A tese da reserva do possível (Der Vorbehalt
des Möglichen) assenta-se na idéia romana de que a obrigação
impossível não pode ser exigida (impossibilium nulla obligatio
est). Por tal motivo, não se considera a insuficiência de
recursos orçamentários como mera falácia. Todavia, observa-se que a
reserva do possível está vinculada à escassez, que pode ser
compreendida como desigualdade. Bens escassos não podem ser
usufruídos por todos e, justamente por isso, sua distribuição faz-se
mediante regras que pressupõem o direito igual ao bem e a
impossibilidade do uso igual e simultâneo. Essa escassez, muitas
vezes, é resultado de escolha, de decisão: quando não há recursos
suficientes, a decisão do administrador de investir em determinada
área implica escassez de outra que não foi contemplada.
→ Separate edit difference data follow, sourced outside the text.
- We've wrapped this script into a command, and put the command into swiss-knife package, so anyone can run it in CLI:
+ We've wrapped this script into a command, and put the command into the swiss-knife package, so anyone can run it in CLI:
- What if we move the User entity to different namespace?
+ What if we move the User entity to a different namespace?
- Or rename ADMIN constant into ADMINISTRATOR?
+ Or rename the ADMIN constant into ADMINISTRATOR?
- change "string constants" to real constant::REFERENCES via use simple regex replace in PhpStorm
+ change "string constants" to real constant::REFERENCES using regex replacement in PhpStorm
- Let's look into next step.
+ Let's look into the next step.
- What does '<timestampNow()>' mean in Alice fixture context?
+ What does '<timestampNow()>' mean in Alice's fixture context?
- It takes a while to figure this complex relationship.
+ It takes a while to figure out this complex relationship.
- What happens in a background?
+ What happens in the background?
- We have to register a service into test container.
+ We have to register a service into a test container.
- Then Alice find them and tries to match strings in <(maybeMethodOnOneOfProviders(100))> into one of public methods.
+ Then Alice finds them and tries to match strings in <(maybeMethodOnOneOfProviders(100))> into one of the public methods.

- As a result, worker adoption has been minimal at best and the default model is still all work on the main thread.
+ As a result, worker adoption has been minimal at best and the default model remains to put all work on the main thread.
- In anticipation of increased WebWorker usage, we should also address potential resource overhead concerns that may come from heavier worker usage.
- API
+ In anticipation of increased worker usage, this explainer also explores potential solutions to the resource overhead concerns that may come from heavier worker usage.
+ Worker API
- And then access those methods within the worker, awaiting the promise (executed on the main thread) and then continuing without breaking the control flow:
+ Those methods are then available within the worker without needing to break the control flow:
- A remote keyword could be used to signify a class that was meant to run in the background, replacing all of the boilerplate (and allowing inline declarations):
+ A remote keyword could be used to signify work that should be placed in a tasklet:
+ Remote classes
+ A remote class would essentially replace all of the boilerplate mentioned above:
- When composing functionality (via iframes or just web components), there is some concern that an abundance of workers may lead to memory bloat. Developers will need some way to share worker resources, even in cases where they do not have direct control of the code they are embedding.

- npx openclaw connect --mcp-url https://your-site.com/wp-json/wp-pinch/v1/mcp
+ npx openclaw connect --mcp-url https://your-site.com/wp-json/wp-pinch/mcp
Por esse
motivo, em um primeiro momento, a reserva do possível não pode ser
oposta à efetivação dos direitos fundamentais, já que não cabe ao
administrador público preteri-la, visto que não é opção do
governante, não é resultado de juízo discricionário, nem pode ser
encarada como tema que depende unicamente da vontade política. Nem
mesmo a vontade da maioria pode tratar tais direitos como
secundários. Isso porque a democracia é, além dessa vontade, a
realização dos direitos fundamentais. Portanto, aqueles direitos que
estão intimamente ligados à dignidade humana não podem ser limitados
em razão da escassez, quando ela é fruto das escolhas do
administrador. Não é por outra razão que se afirma não ser a reserva
do possível oponível à realização do mínimo existencial. Seu
conteúdo, que não se resume ao mínimo vital, abrange também as
condições socioculturais que assegurem ao indivíduo um mínimo de
inserção na vida social. Sendo assim, não fica difícil perceber que,
entre os direitos considerados prioritários, encontra-se o direito à
educação. No espaço público (no qual todos são, in
abstrato, iguais e cuja diferenciação dá-se mais em razão da
capacidade para a ação e discurso do que em virtude de atributos
biológicos), local em que são travadas as relações comerciais,
profissionais e trabalhistas, além de exercida a cidadania, a
ausência de educação, de conhecimento, em regra, relega o indivíduo
a posições subalternas, torna-o dependente das forças físicas para
continuar a sobreviver, ainda assim, em condições precárias. Eis a
razão pela qual os arts. 227 da CF/1988 e 4º da Lei n. 8.069/1990
dispõem que a educação deve ser tratada pelo Estado com absoluta
prioridade. No mesmo sentido, o art. 54, IV, do ECA prescreve que é
dever do Estado assegurar às crianças de zero a seis anos de idade o
atendimento em creche e pré-escola. Portanto, na hipótese, o pleito
do MP encontra respaldo legal e jurisprudencial. Porém é preciso
ressalvar a hipótese de que, mesmo com a alocação dos recursos no
atendimento do mínimo existencial, persista a carência orçamentária
para atender a todas as demandas. Nesse caso, a escassez não seria
fruto da escolha de atividades não prioritárias, mas sim da real
insuficiência orçamentária. Em situações limítrofes como essa, não
há como o Poder Judiciário imiscuir-se nos planos governamentais,
pois eles, dentro do que é possível, estão de acordo com a CF/1988,
não havendo omissão injustificável. Todavia, a real insuficiência de
recursos deve ser demonstrada pelo Poder Público, não sendo admitido
que a tese seja utilizada como uma desculpa genérica para a omissão
estatal no campo da efetivação dos direitos fundamentais,
principalmente os de cunho social. Dessarte, no caso dos autos, em
que não há essa demonstração, impõe-se negar provimento ao especial
do município. Precedentes citados do STF: AgRg no RE 410.715-SP, DJ
3/2/2006; do STJ: REsp 1.041.197-MS, DJe 16/9/2009; REsp 764.085-PR,
DJe 10/12/2009, e REsp 511.645-SP, DJe 27/8/2009. REsp 1.185.474-SC, Rel. Min. Humberto
Martins, julgado em 20/4/2010.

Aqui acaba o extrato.